For each training input in the batch, the system processes the augmented input(s) for the training input and the training input using the neural network body to generate a respective internal representation for each augmented input and for the training input (step 406). For each training input in the batch, the system generates one or more augmented representations for the training input (step 408) by processing the training input using the augmentation engine and in accordance with current values of the augmentation parameters of the augmentation engine.

The system determines gradients with respect to the augmentation parameters of an augmentation loss that measures, for each training input in the batch, the similarity between the one or more augmented representations for the training input and the internal representations for the one or more augmented inputs generated from the training input (step 410).
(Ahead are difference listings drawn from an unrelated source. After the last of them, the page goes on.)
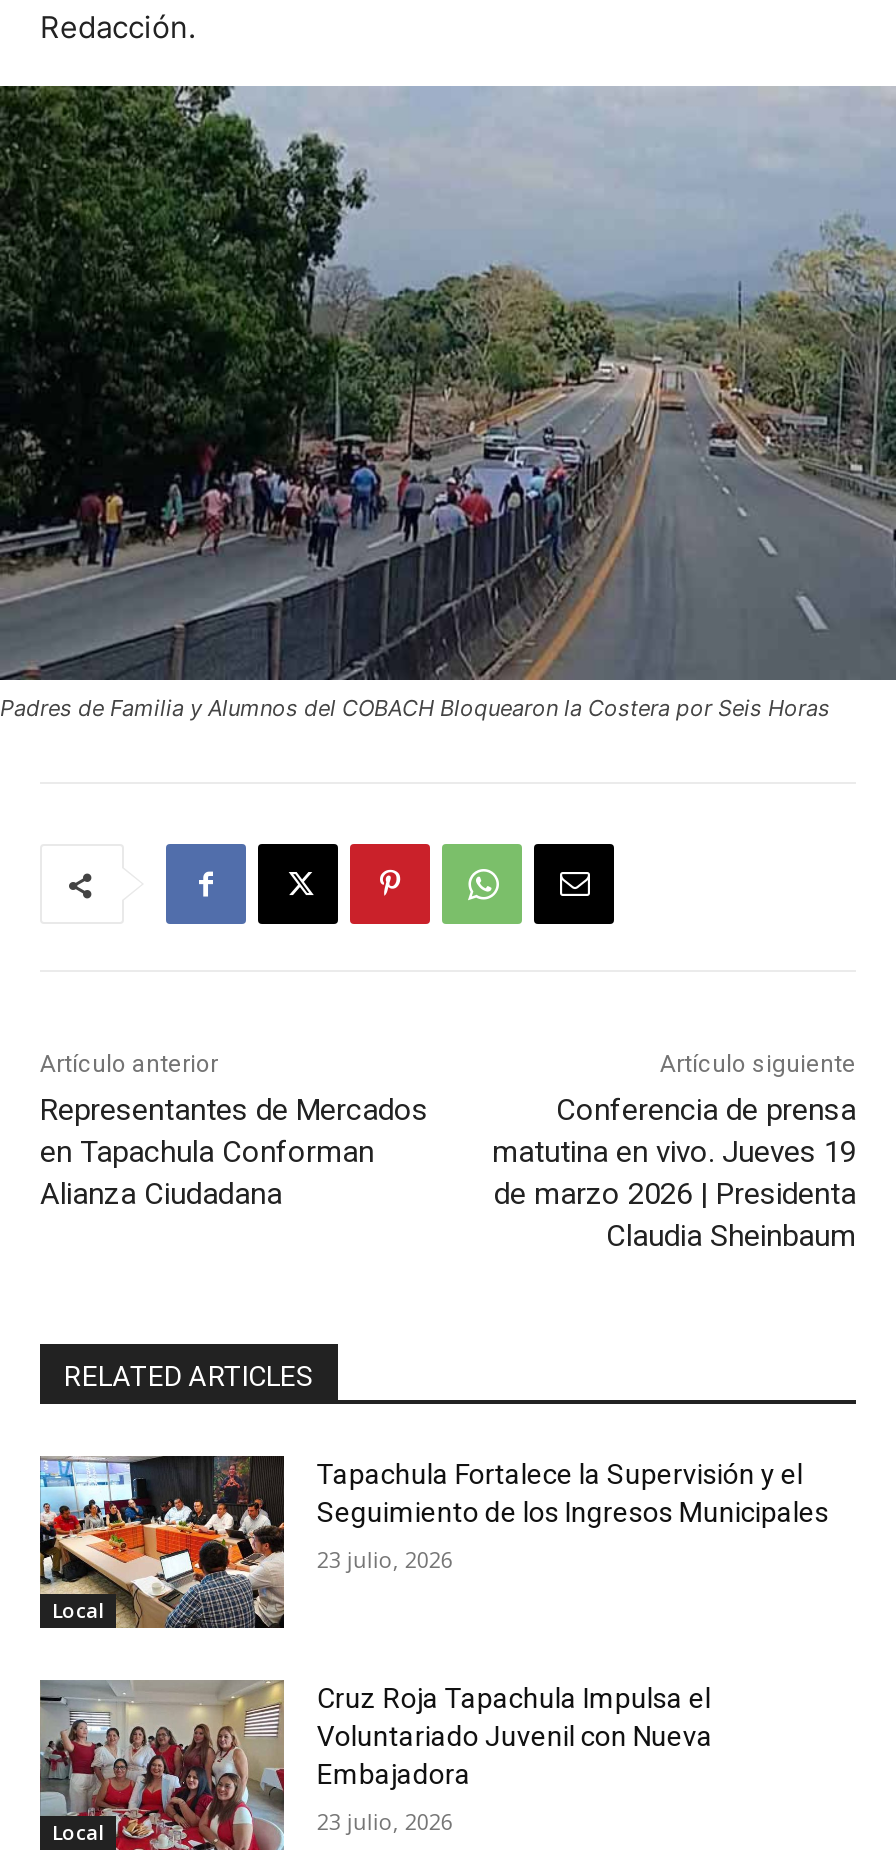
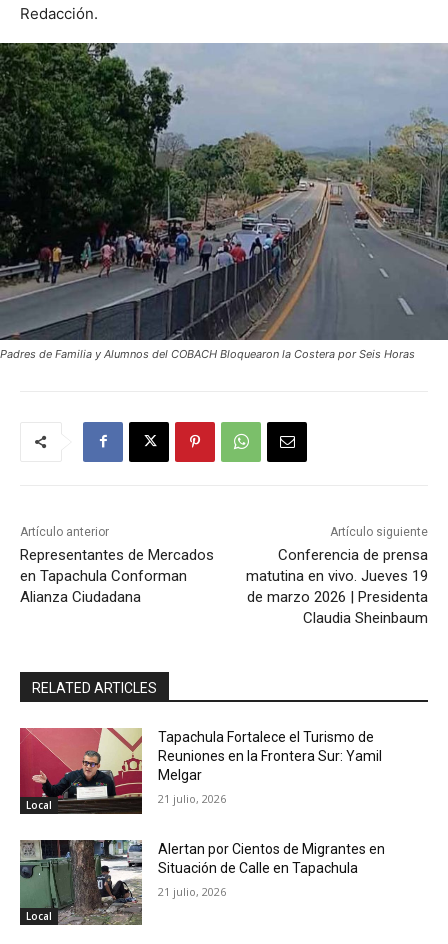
- [image]
- Tapachula Fortalece la Supervisión y el
- Seguimiento de los Ingresos Municipales
+ [image]
+ Tapachula Fortalece el Turismo de
+ Reuniones en la Frontera Sur: Yamil
+ Melgar

- 23 julio, 2026
+ 21 julio, 2026

- [image]
- Cruz Roja Tapachula Impulsa el
- Voluntariado Juvenil con Nueva
- Embajadora
+ [image]
+ Alertan por Cientos de Migrantes en
+ Situación de Calle en Tapachula

- 23 julio, 2026
+ 21 julio, 2026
The system can compute the gradients of the loss using a conventional technique, e.g., backpropagation.

The system updates the current values of the augmentation parameters from the gradients (step 412). In particular, the system applies an optimizer, e.g., SGD, Adam, or rmsProp, to the gradients to update the current values of the parameters, i.e., to generate updated values of the parameters for use in the next iteration of the process 400.

This specification uses the term “configured” in connection with systems and computer program components. For a system of one or more computers to be configured to perform particular operations or actions means that the system has installed on it software, firmware, hardware, or a combination of them that in operation cause the system to perform the operations or actions. For one or more computer programs to be configured to perform particular operations or actions means that the one or more programs include instructions that, when executed by data processing apparatus, cause the apparatus to perform the operations or actions.
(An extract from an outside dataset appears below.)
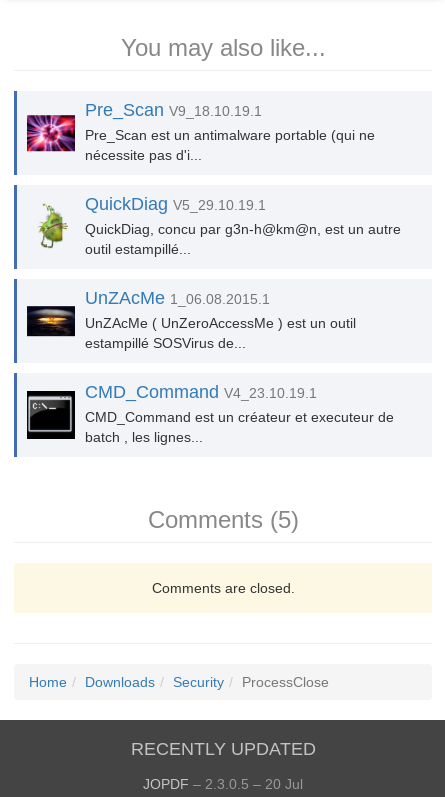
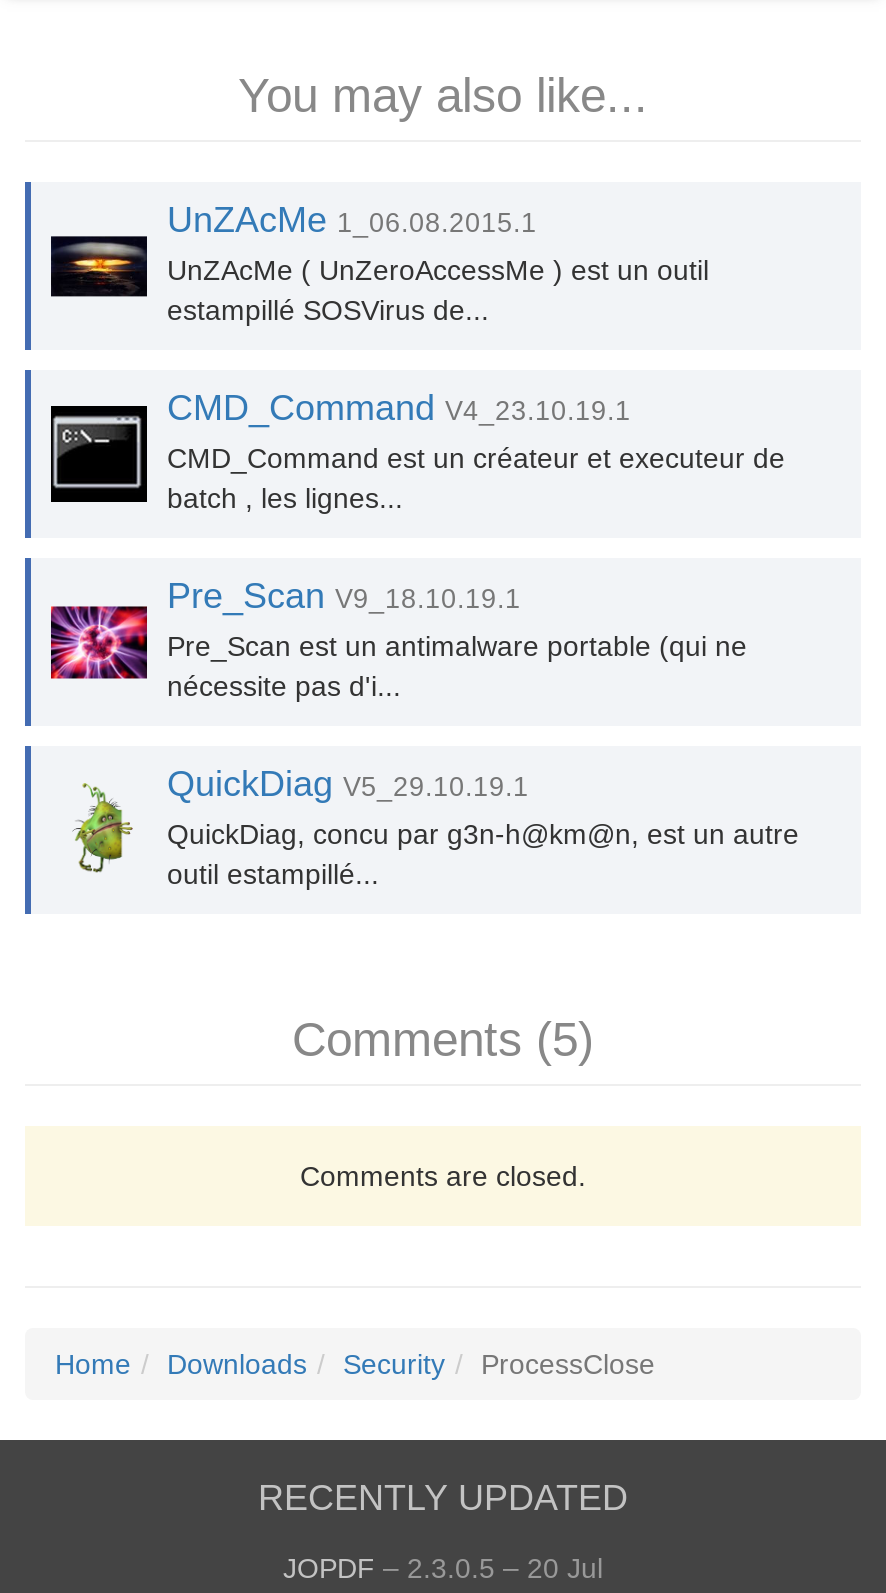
moved down: [image] | Pre_Scan V9_18.10.19.1 | Pre_Scan est un antimalware portable (qui ne | nécessite pas d'i... | QuickDiag V5_29.10.19.1 | QuickDiag, concu par g3n-h@km@n, est un autre | outil estampillé...

moved up: [image] | UnZAcMe 1_06.08.2015.1 | UnZAcMe ( UnZeroAccessMe ) est un outil | estampillé SOSVirus de... | CMD_Command V4_23.10.19.1 | CMD_Command est un créateur et executeur de | batch , les lignes...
Embodiments of the subject matter and the functional operations described in this specification can be implemented in digital electronic circuitry, in tangibly-embodied computer software or firmware, in computer hardware, including the structures disclosed in this specification and their structural equivalents, or in combinations of one or more of them. Embodiments of the subject matter described in this specification can be implemented as one or more computer programs, i.e., one or more modules of computer program instructions encoded on a tangible non transitory storage medium for execution by, or to control the operation of, data processing apparatus. The computer storage medium can be a machine-readable storage device, a machine-readable storage substrate, a random or serial access memory device, or a combination of one or more of them. Alternatively or in addition, the program instructions can be encoded on an artificially generated propagated signal, e.g., a machine-generated electrical, optical, or electromagnetic signal, that is generated to encode information for transmission to suitable receiver apparatus for execution by a data processing apparatus.
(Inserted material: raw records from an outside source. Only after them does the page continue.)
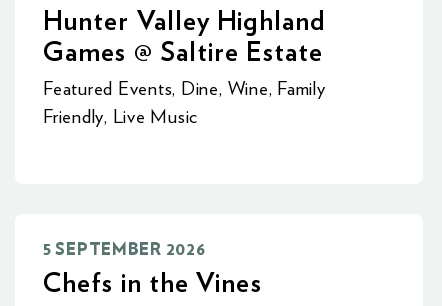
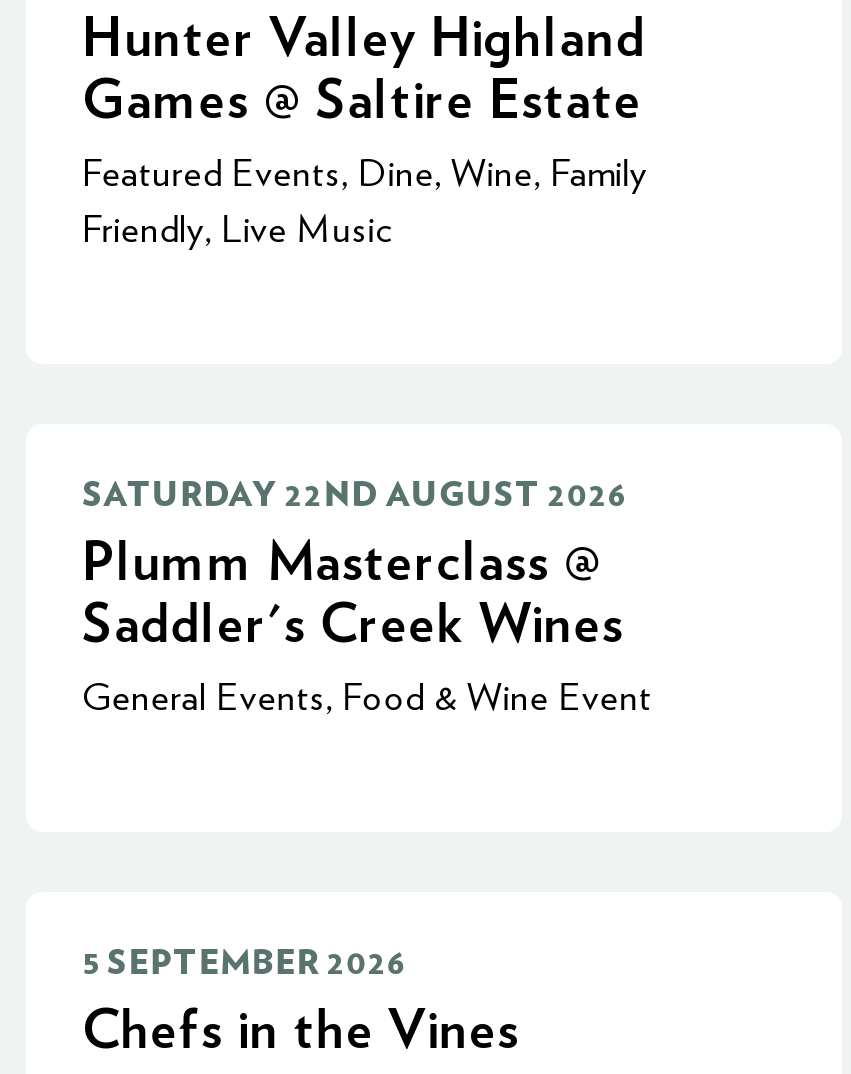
+ SATURDAY 22ND AUGUST 2026
+ Plumm Masterclass @
+ Saddler's Creek Wines
+ General Events, Food & Wine Event
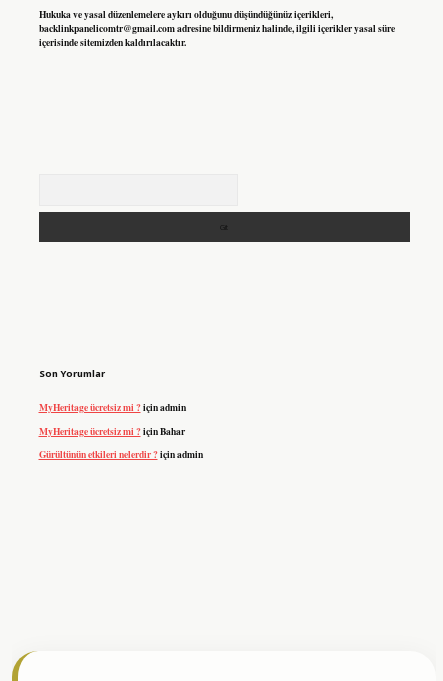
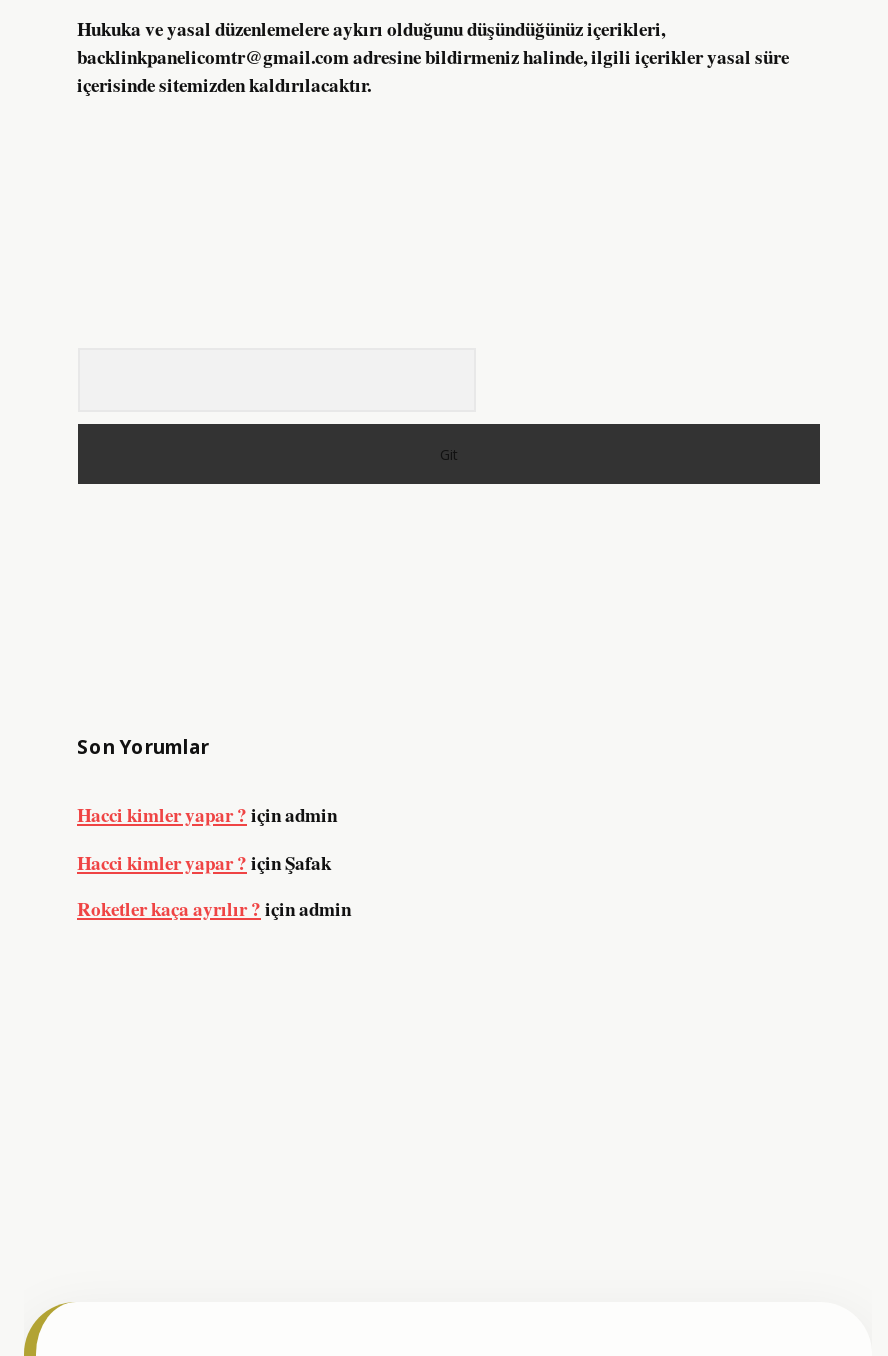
- MyHeritage ücretsiz mi ? içinadmin
+ Hacci kimler yapar ? içinadmin

- MyHeritage ücretsiz mi ? için Bahar
+ Hacci kimler yapar ? için Şafak

- Gürültünün etkileri nelerdir ? içinadmin
+ Roketler kaça ayrılır ? içinadmin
The term “data processing apparatus” refers to data processing hardware and encompasses all kinds of apparatus, devices, and machines for processing data, including by way of example a programmable processor, a computer, or multiple processors or computers. The apparatus can also be, or further include, special purpose logic circuitry, e.g., an FPGA (field programmable gate array) or an ASIC (application specific integrated circuit). The apparatus can optionally include, in addition to hardware, code that creates an execution environment for computer programs, e.g., code that constitutes processor firmware, a protocol stack, a database management system, an operating system, or a combination of one or more of them.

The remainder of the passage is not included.